TxDOT Project



In [ ]:

    
tree1 = tree.DecisionTreeClassifier( criterion ='entropy',random_state = 0) 
fittedtree=tree1.fit( X_train, y_train) 

#print metrics.confusion_matrix(y_train, fittedtree.predict(X_train))
#print metrics.accuracy_score(y_train, fittedtree.predict(X_train))
cross_validation.cross_val_score(tree1, X_train, y_train, cv = 10).mean()

#tree.export_graphviz(fittedtree,  out_file =' tree.dot',  feature_names =['Sepal Length', 'Sepal Width', 'Petal Length', 'Petal Width'])



In [1]:

    
import os
import math
import numpy as np
import pandas as pd
%matplotlib inline
import matplotlib.pyplot as plt

import csv
import seaborn as sns
import statsmodels.api as sm
import statsmodels.formula.api as smf
from sklearn import feature_selection, linear_model

Load in the Data



In [2]:

    
df = pd.read_csv('C:/Users/Collin/Documents/Python_Projects/TxDOT/data/Bid_Data.csv')
len(df)









    



C:\Users\Collin\Anaconda2\lib\site-packages\IPython\core\interactiveshell.py:2902: DtypeWarning: Columns (27,32) have mixed types.

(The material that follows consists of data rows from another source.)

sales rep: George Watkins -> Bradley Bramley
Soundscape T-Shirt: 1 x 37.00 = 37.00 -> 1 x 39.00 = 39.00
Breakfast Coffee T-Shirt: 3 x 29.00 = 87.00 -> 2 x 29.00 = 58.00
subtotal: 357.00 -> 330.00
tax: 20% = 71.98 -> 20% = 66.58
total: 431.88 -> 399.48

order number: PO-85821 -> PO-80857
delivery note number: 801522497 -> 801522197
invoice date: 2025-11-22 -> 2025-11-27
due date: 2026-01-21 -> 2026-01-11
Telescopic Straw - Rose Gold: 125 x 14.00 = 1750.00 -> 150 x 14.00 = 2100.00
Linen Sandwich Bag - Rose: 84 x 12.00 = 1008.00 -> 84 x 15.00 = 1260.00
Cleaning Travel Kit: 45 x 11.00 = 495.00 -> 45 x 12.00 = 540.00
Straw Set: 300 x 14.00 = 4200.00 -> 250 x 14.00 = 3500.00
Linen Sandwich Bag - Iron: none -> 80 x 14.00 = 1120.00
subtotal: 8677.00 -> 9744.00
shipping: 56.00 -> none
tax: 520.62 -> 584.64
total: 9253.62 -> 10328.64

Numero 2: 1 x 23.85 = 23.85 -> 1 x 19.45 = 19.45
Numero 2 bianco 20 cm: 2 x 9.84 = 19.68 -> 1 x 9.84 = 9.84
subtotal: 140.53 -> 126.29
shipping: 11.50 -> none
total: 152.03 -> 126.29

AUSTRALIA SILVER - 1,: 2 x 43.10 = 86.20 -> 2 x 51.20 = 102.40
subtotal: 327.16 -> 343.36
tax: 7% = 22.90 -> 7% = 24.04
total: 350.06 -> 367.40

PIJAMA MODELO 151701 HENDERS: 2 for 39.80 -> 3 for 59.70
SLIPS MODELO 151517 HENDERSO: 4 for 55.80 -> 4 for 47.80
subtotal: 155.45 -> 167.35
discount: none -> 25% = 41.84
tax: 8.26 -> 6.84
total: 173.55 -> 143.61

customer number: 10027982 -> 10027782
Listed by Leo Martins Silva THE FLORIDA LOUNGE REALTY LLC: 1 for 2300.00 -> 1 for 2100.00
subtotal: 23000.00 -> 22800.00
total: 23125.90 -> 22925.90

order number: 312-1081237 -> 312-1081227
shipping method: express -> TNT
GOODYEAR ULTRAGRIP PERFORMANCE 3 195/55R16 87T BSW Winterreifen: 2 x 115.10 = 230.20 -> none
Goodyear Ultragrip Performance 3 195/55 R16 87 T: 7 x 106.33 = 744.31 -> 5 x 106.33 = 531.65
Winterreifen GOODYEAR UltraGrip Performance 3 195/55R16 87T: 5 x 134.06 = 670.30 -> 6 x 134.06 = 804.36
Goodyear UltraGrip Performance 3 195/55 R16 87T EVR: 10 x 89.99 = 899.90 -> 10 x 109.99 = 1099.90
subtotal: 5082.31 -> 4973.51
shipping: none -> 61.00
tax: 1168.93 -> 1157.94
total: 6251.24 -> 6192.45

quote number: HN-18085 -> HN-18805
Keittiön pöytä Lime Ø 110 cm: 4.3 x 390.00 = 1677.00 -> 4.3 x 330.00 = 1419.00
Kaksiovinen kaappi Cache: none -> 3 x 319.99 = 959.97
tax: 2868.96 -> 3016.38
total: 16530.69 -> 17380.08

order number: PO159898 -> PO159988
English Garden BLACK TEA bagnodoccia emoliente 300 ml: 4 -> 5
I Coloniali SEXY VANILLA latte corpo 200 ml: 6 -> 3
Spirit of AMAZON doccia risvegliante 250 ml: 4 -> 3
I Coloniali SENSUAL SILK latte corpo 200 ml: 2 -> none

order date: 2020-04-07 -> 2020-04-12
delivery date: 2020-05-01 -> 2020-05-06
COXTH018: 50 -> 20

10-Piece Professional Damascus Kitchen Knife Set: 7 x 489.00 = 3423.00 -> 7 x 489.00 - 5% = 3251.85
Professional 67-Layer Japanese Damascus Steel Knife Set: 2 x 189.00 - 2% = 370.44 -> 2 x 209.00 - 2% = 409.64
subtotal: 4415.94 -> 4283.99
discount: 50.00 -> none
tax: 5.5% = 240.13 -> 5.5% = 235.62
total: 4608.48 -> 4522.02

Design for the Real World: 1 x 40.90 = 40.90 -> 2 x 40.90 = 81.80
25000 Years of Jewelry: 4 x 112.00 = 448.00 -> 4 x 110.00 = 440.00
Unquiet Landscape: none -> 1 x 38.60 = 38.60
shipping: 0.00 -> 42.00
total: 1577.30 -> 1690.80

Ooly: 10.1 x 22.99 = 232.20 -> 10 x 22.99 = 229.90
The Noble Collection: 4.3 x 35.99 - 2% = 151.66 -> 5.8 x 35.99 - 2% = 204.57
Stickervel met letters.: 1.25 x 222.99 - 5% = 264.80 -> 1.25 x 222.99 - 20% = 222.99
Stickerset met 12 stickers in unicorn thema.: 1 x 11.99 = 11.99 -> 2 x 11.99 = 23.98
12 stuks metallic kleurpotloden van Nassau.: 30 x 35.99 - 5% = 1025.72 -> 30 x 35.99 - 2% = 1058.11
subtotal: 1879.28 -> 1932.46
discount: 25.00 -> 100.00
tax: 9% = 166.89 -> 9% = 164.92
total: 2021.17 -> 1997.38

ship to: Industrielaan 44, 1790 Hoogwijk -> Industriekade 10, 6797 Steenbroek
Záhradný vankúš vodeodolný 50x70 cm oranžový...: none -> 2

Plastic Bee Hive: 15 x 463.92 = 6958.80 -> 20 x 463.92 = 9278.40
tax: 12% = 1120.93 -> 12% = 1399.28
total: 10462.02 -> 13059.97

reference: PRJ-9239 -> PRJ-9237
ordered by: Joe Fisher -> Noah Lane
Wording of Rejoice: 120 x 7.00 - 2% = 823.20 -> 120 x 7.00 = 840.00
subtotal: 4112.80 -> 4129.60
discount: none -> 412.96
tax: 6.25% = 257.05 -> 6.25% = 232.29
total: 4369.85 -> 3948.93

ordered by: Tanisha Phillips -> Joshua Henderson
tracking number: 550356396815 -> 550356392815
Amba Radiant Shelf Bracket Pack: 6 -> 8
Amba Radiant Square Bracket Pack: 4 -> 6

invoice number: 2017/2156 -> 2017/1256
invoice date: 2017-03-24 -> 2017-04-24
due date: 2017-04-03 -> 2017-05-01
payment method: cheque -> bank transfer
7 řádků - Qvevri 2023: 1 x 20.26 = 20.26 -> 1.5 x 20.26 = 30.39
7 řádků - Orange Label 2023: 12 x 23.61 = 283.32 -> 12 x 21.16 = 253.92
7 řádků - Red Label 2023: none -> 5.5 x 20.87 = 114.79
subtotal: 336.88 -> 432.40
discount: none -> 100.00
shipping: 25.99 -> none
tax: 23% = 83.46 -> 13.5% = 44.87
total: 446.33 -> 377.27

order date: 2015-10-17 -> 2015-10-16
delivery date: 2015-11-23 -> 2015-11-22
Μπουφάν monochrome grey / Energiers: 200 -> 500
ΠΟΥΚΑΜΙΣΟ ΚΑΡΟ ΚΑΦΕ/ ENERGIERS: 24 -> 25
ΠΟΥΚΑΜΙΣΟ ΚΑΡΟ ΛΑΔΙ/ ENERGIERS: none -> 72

Specify dtype option on import or set low_memory=False.
  interactivity=interactivity, compiler=compiler, result=result)






    Out[2]:





32447

Formatting & Identifying the Data



In [3]:

    
df = df[df['Rank'] == 1]
df = df[df['Type'] == 'Construction']

df = df.drop(' From', 1)
df = df.drop('To', 1)
df = df.drop('Contract Description', 1)
df = df.drop('Contractor', 1)
df = df.drop('Contract Category', 1)
df = df.drop('LNG MON', 1)
df = df.drop('MONTH', 1)

df['Award Amount'] = df['Award Amount'].str.lstrip('$')
df['Engineers Estimate'] = df['Engineers Estimate'].str.lstrip('$')
df['Award Amount'] = df['Award Amount'].str.replace(',','').astype(float)
df['Engineers Estimate'] = df['Engineers Estimate'].str.replace(',','').astype(float)

#Renaming Variables
df['EngEst'] = df['Engineers Estimate']
df['NBidders'] = df['Number of Bidders']
df['Date'] = pd.to_datetime(df['Letting Date'])
df.set_index('Date' , inplace=True)
df['Year'] = df.index.year
df['Month'] = df.index.month
df['WinBid'] = df['Award Amount']

# Creating New Varialbes
df['Diff'] = df['EngEst'] - df['WinBid']
df['lnWinBid'] = np.log(df['WinBid'])
df['lnEngEst'] = np.log(df['EngEst'])
df['DiffLn'] = df['lnWinBid'] - df['lnEngEst']
df['Within10Percent'] = 1 
df['PercentOff'] = df['Diff'] / df['EngEst']
df['MoreOrLessThan10'] = 0
df['LessThan10'] = 0
df['MoreThan10'] = 0

df.loc[(df.PercentOff > .10) , 'Within10Percent'] = 0
df.loc[(df.PercentOff < -.10) , 'Within10Percent'] = 0
df.loc[(df.PercentOff > .10) , 'MoreOrLessThan10'] = 1
df.loc[(df.PercentOff < -.10) , 'MoreOrLessThan10'] = 2
df.loc[(df.PercentOff > .10) , 'MoreThan10'] = 1
df.loc[(df.PercentOff < -.10) , 'LessThan10'] = 1

print len(df)

Exploring the Data

We see that Bids are Log Normally Distributed



In [4]:

    
sns.jointplot(x="EngEst", y="WinBid", data=df, kind="reg"); sns.jointplot(x="lnEngEst", y="lnWinBid", data=df, kind="reg");

Because the TxDot Estimates are so highly correlated with the winning bid, we can use it as a baseline for the model predictions

My idea was to classify the TxDot Estimates according to their scoring method of estimating within 10% of the winning bid and then having 3 separate regressive models for the 3 classes (within 10%, more than 10%, less than 10%).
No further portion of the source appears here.